Tatiana Smirnova, Université du Québec à Montréal (UQAM) et Jalel Harchaoui, Fondation Maison des Sciences de l’Homme (FMSH)
Un cadre d’analyse tronqué
Aujourd’hui, le récit médiatique tournant autour de Wagner, une compagne militaire privée connue depuis 2014 pour ses liens étroits avec l’État russe, ne cesse d’être recyclé, parfois enrichi de personnages supplémentaires ou d’une anecdote nouvelle – mais sans percée analytique, travail que seul le monde universitaire peut réaliser.
Par exemple, le businessman russe Evguéni Prigojine, connu pour sa proximité avec Vladimir Poutine, a récemment reconnu être le fondateur et patron de Wagner, ce qui a donné lieu dans les médias à une avalanche d’articles qui ne nous ont finalement rien appris de substantiellement nouveau sur le fonctionnement ou l’organisation du groupe.
Les divers articles de presse consacrés à Wagner donnent également peu d’éléments sur les effets, pourtant profonds et complexes, qu’a la présence des mercenaires sur le tissu social et sur la gouvernance locale dans les territoires en guerre. On ne sait presque rien de la façon dont le groupe est perçu par les communautés résidant dans les zones où il agit.
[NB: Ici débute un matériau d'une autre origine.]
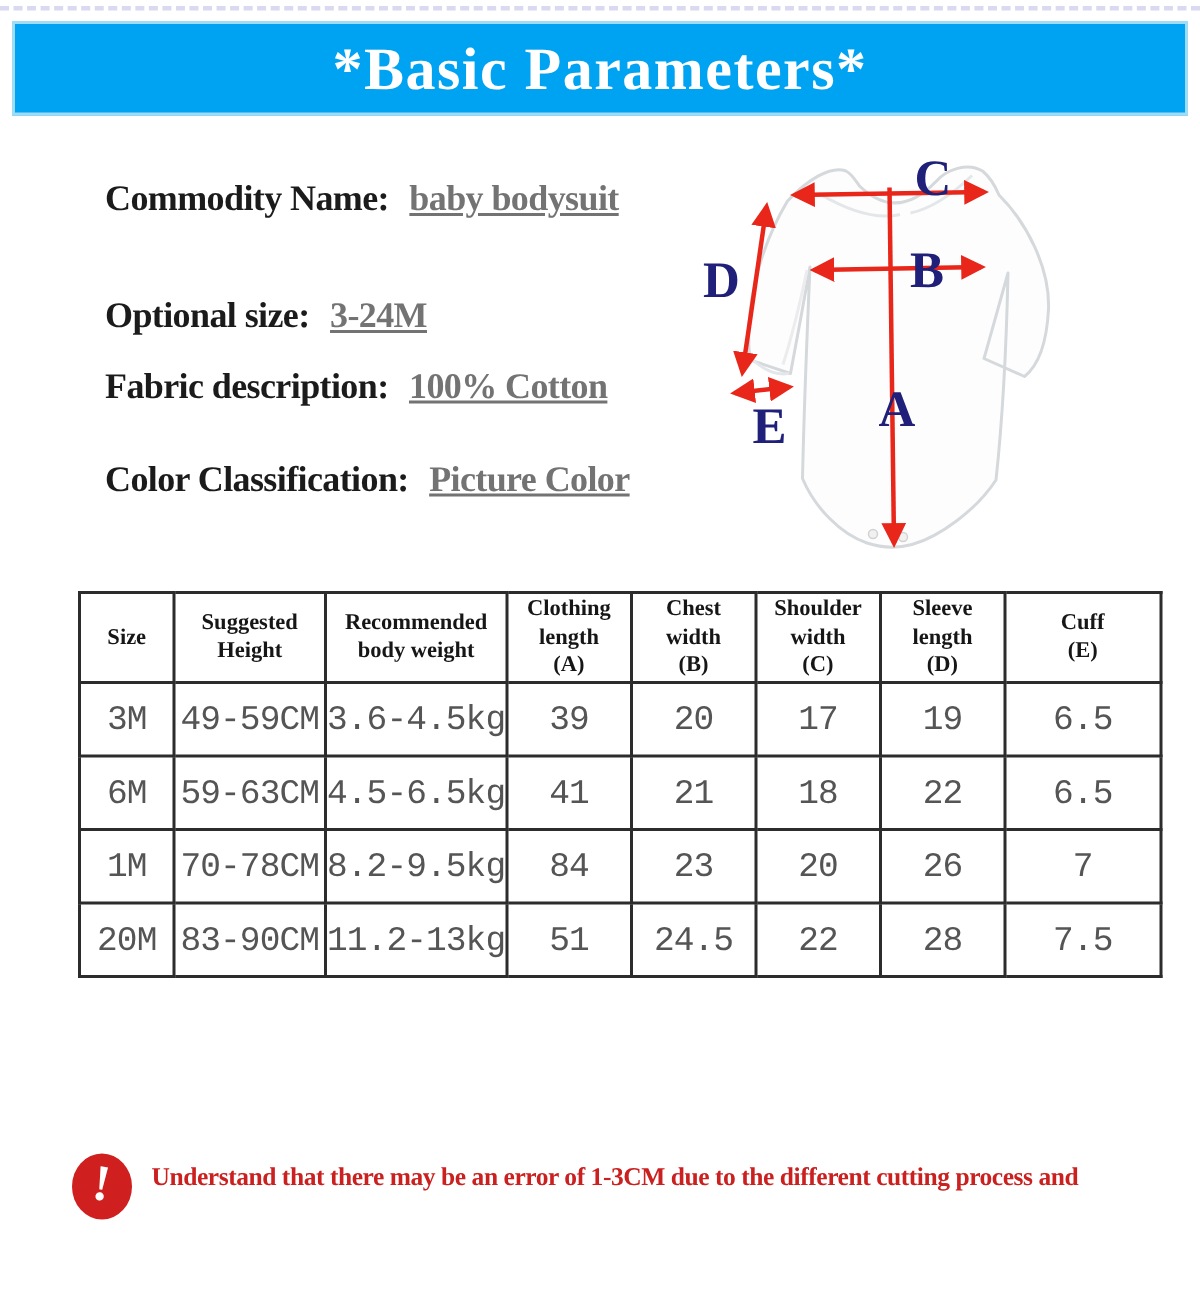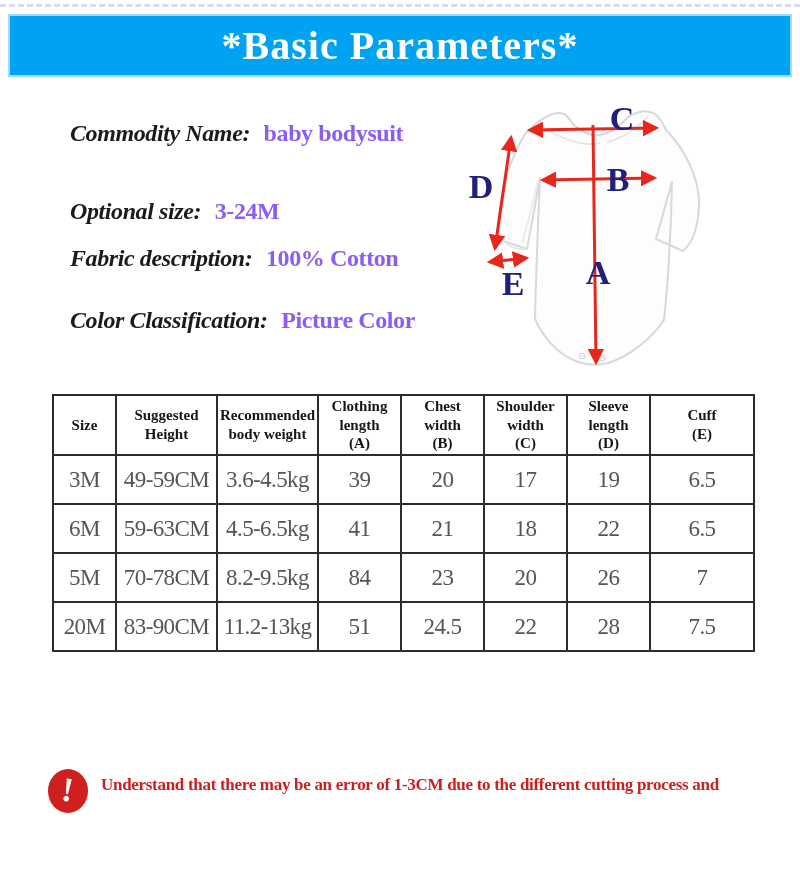--- a/index.html
+++ b/index.html
@@ -34,22 +34,22 @@
   }
   .info-list { position: absolute; left: 0; top: 0; }
   .info-item {
     position: absolute;
     left: 70px;
     white-space: nowrap;
     font-size: 24px;
     font-weight: bold;
     letter-spacing: -0.4px;
   }
-  .info-item .lbl { color: #1b1b1b; font-style: italic; }
-  .info-item .val { color: #8b5cf6; margin-left: 8px; }
+  .info-item .lbl { color: #1b1b1b; }
+  .info-item .val { color: #737373; margin-left: 8px; text-decoration: underline; }
   .info-item.i0 { top: 120px; }
   .info-item.i1 { top: 198px; }
   .info-item.i2 { top: 245px; text-align: center; }
   .info-item.i3 { top: 307px; }
 
   .figure { position: absolute; left: 450px; top: 88px; width: 350px; height: 300px; }
 
   .size-table {
     position: absolute;
     left: 52px; top: 394px;
@@ -65,21 +65,21 @@
   .size-table th {
     font-family: "Liberation Serif", serif;
     font-size: 15px;
     font-weight: bold;
     color: #161616;
     line-height: 1.25;
     white-space: pre-line;
     height: 60px;
   }
   .size-table td {
-    font-family: Liberation Serif, serif;
+    font-family: Liberation Mono, monospace;
     font-size: 23px;
     font-weight: 400;
     letter-spacing: -0.6px;
     color: #555555;
     height: 49px;
     white-space: nowrap;
   }
   .warning { position: absolute; left: 0; top: 0; }
   .warn-icon {
     position: absolute;
@@ -246,21 +246,21 @@
         <td>6M</td>
         <td>59-63CM</td>
         <td>4.5-6.5kg</td>
         <td>41</td>
         <td>21</td>
         <td>18</td>
         <td>22</td>
         <td>6.5</td>
       </tr>
       <tr>
-        <td>5M</td>
+        <td>1M</td>
         <td>70-78CM</td>
         <td>8.2-9.5kg</td>
         <td>84</td>
         <td>23</td>
         <td>20</td>
         <td>26</td>
         <td>7</td>
       </tr>
       <tr>
         <td>20M</td>

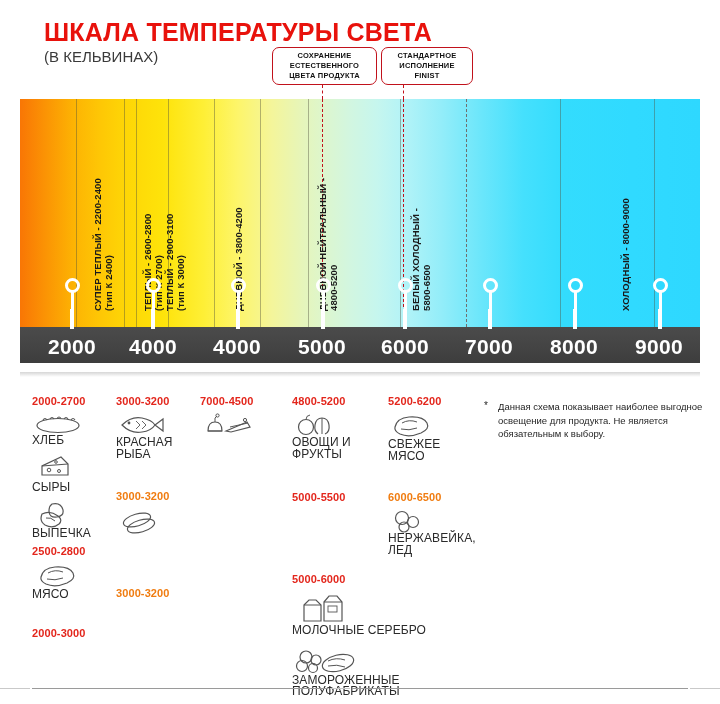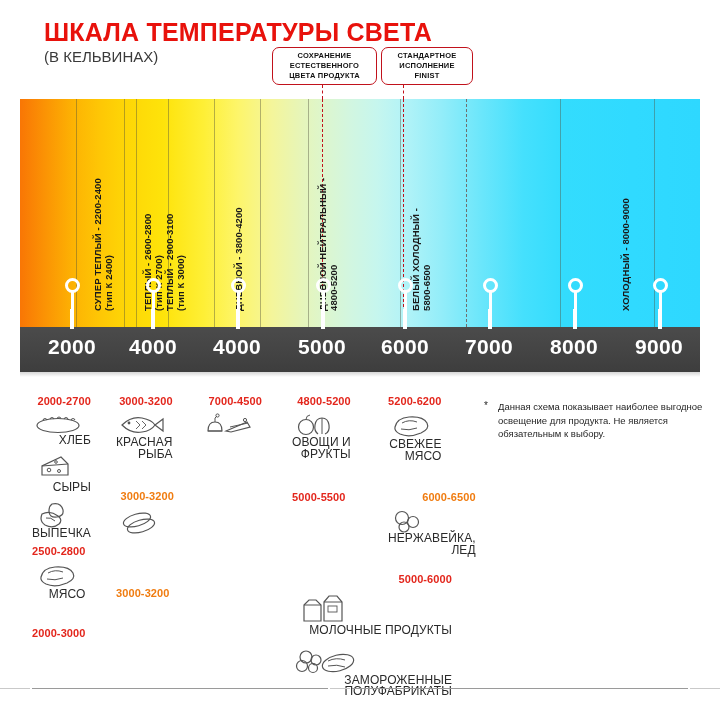--- a/index.html
+++ b/index.html
@@ -88,37 +88,37 @@
 
   
   .knob{
     position:absolute;width:15px;height:15px;border-radius:50%;
     border:3px solid #ffffff;box-sizing:border-box;background:transparent;
   }
   .stem{position:absolute;width:3px;background:#ffffff;}
 
   
   #numbar{
-    position:absolute;left:20px;top:327px;width:680px;height:45px;
+    position:absolute;left:20px;top:327px;width:680px;height:36px;
     background:linear-gradient(to bottom,#4b4b4b 0%,#444444 55%,#3d3d3d 100%);
     text-decoration:underline;
   }
   .numtick{position:absolute;top:-18px;width:4px;height:20px;background:#ffffff;}
   .numlabel{
     position:absolute;top:8px;
     font-size:21px;font-weight:bold;color:#ffffff;
     text-align:center;width:90px;letter-spacing:.3px;
   }
   #numbar-shadow{
     position:absolute;left:20px;top:372px;width:680px;height:5px;
     background:linear-gradient(to bottom,rgba(0,0,0,.16),rgba(0,0,0,0));
   }
 
   
-  #legend{position:absolute;left:0;top:395px;width:720px;height:290px;text-align:right;}
+  #legend{position:absolute;left:0;top:395px;width:720px;height:290px;}
   .col{position:absolute;top:0;}
   .grp{position:absolute;}
   .range{
     font-size:11px;font-weight:bold;white-space:nowrap;letter-spacing:.1px;
   }
   .range.red{color:#e3261c;}
   .range.orange{color:#f07c10;}
   .item{position:relative;}
   .ico{display:block;}
   .cap{
@@ -353,21 +353,21 @@
     <div class="grp" style="top:178px;width:160px">
       <div class="range red">5000-6000</div>
       <div class="item" style="margin-top:8px">
         <svg class="ico" width="60" height="32" viewBox="0 0 60 32">
           <path d="M12 12 l5 -5 h7 l5 5 v16 h-17z" fill="none" stroke="#555" stroke-width="1.2"></path>
           <path d="M12 12 h17" fill="none" stroke="#555" stroke-width="1"></path>
           <path d="M32 9 l5 -6 h8 l5 6 v19 h-18z" fill="none" stroke="#555" stroke-width="1.2"></path>
           <path d="M32 9 h18" fill="none" stroke="#555" stroke-width="1"></path>
           <rect x="36" y="13" width="9" height="6" fill="none" stroke="#555" stroke-width="0.9"></rect>
         </svg>
-        <div class="cap">МОЛОЧНЫЕ ПРОДУКТЫ</div>
+        <div class="cap">МОЛОЧНЫЕ СЕРЕБРО</div>
       </div>
       <div class="item" style="margin-top:10px">
         <svg class="ico" width="70" height="28" viewBox="0 0 70 28">
           <circle cx="14" cy="10" r="6" fill="none" stroke="#555" stroke-width="1.2"></circle>
           <circle cx="24" cy="13" r="5" fill="none" stroke="#555" stroke-width="1.2"></circle>
           <circle cx="10" cy="19" r="5.5" fill="none" stroke="#555" stroke-width="1.2"></circle>
           <circle cx="21" cy="21" r="4.5" fill="none" stroke="#555" stroke-width="1.2"></circle>
           <ellipse cx="46" cy="16" rx="16" ry="8" transform="rotate(-14 46 16)" fill="none" stroke="#555" stroke-width="1.2"></ellipse>
           <path d="M36 14 q8 -4 17 -1 M36 19 q9 -2 17 1" fill="none" stroke="#555" stroke-width="1"></path>
         </svg>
De plus, la situation géopolitique actuelle, qui encourage une prise de parti « pour ou contre les Russes », déforme les cadres d’analyse et engendre des narrations unidimensionnelles. L’un des résultats de cette polarisation simpliste mais amère est l’illusion que la Russie finira bientôt par quitter l’Afrique, puisqu’elle aurait besoin de redéployer ses hommes, y compris ceux de Wagner, pour les besoins de sa guerre en Ukraine.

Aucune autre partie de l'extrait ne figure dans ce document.